*** Records for the task ***

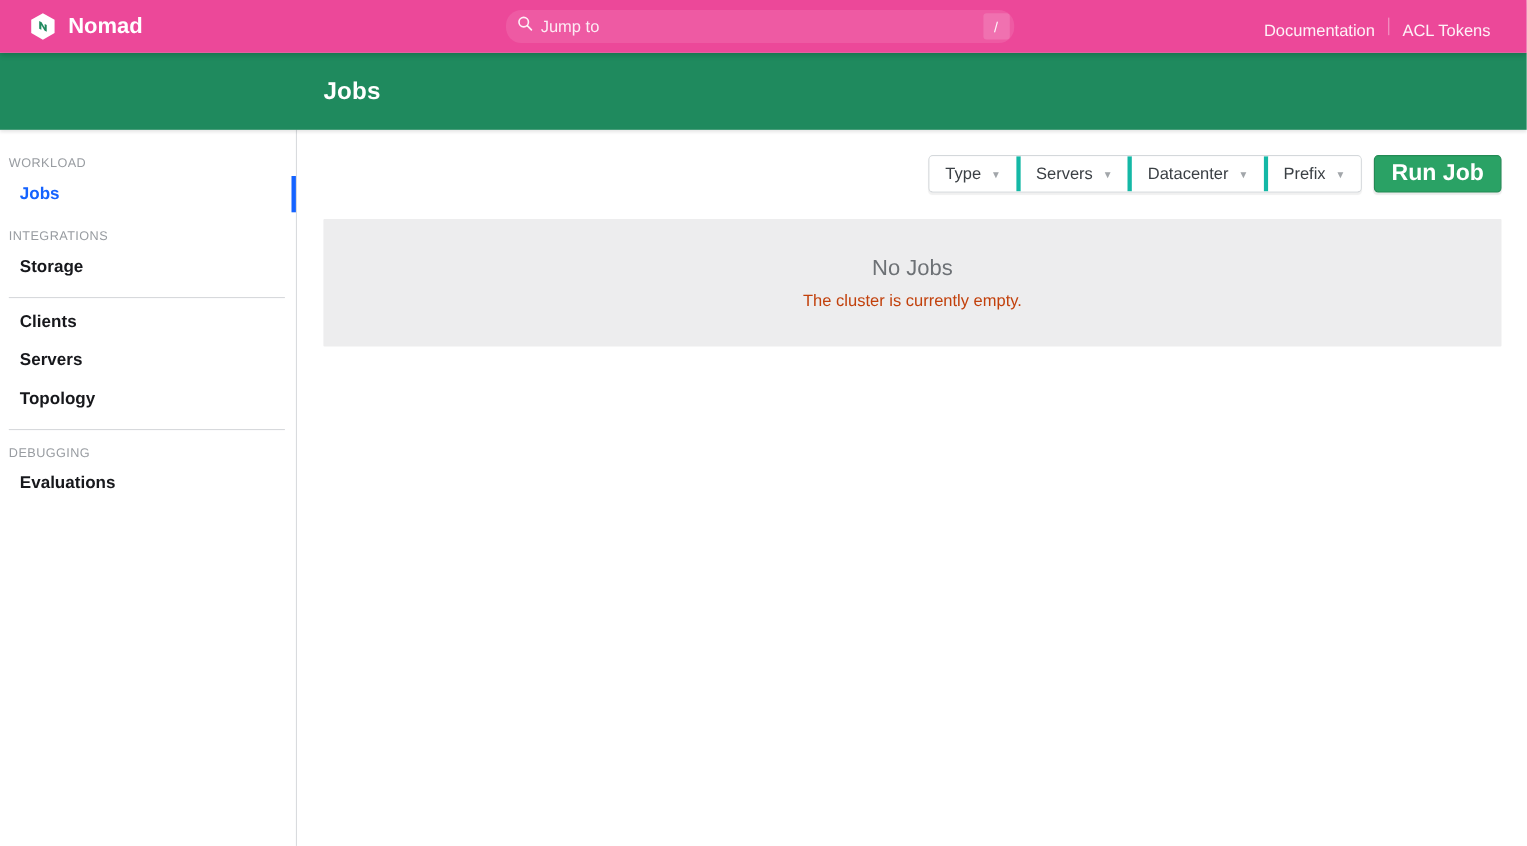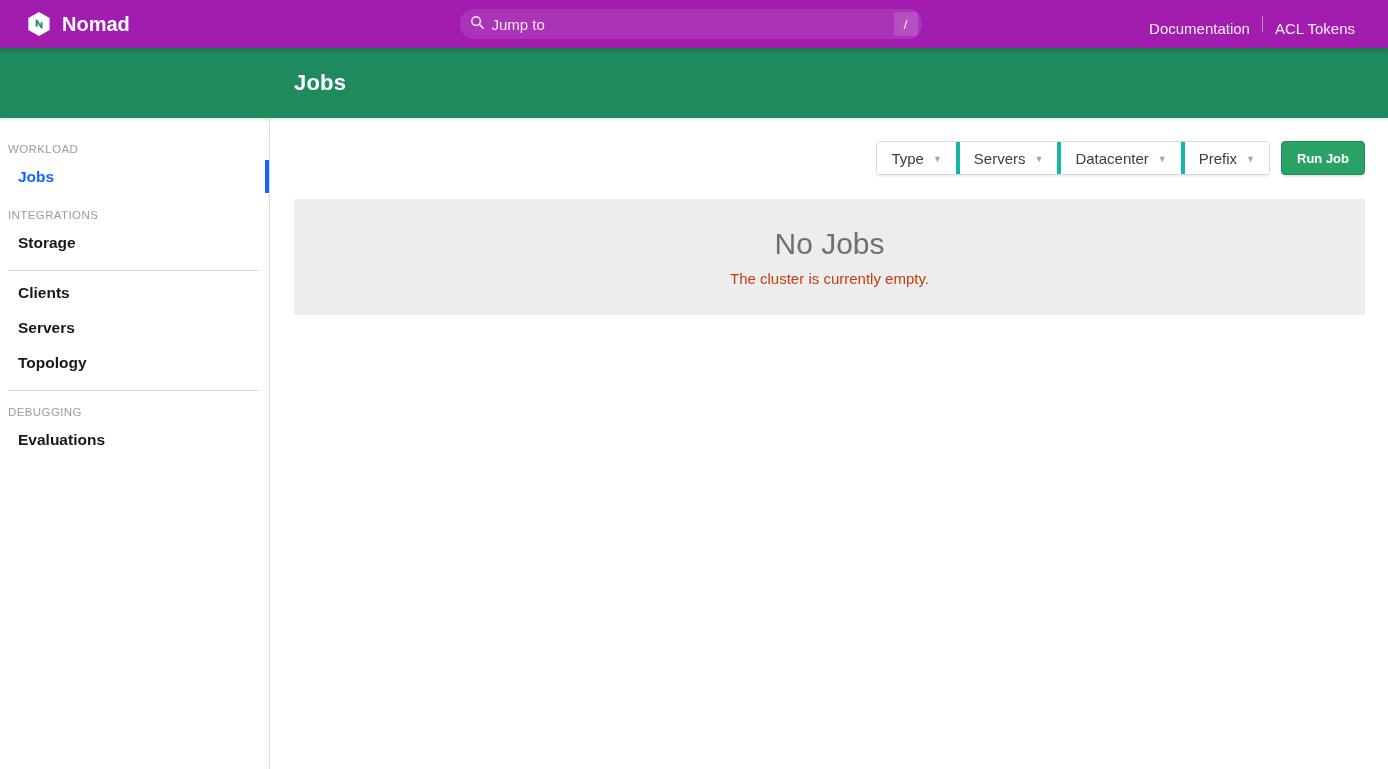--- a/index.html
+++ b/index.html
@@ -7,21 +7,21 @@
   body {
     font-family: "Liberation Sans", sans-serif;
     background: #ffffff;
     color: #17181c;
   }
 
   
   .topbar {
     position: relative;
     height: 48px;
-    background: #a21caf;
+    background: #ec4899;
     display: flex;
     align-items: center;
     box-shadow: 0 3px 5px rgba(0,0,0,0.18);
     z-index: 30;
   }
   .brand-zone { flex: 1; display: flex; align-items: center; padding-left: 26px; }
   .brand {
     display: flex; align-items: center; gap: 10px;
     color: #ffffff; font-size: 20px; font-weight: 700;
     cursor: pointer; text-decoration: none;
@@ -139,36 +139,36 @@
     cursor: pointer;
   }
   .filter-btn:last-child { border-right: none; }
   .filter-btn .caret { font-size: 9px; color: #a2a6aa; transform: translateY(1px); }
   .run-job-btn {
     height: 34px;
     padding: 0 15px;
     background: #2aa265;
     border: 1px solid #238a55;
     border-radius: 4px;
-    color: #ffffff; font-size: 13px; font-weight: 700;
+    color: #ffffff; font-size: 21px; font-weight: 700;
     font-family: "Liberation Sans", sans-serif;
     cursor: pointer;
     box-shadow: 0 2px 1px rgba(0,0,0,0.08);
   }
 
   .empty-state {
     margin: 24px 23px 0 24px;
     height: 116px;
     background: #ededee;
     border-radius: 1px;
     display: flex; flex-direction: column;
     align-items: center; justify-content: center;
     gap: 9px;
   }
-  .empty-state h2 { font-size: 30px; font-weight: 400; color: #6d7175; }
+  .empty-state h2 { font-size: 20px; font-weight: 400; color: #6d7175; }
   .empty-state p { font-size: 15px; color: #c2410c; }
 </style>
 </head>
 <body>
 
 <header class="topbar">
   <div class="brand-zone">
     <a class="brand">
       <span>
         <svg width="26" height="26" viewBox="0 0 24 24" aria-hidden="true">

*** End of Records for the task ***

# What the exercise asks:
Select all lines with the word "shadow" from the entries above.

# Reply:
     box-shadow: 0 3px 5px rgba(0,0,0,0.18);
     box-shadow: 0 2px 1px rgba(0,0,0,0.08);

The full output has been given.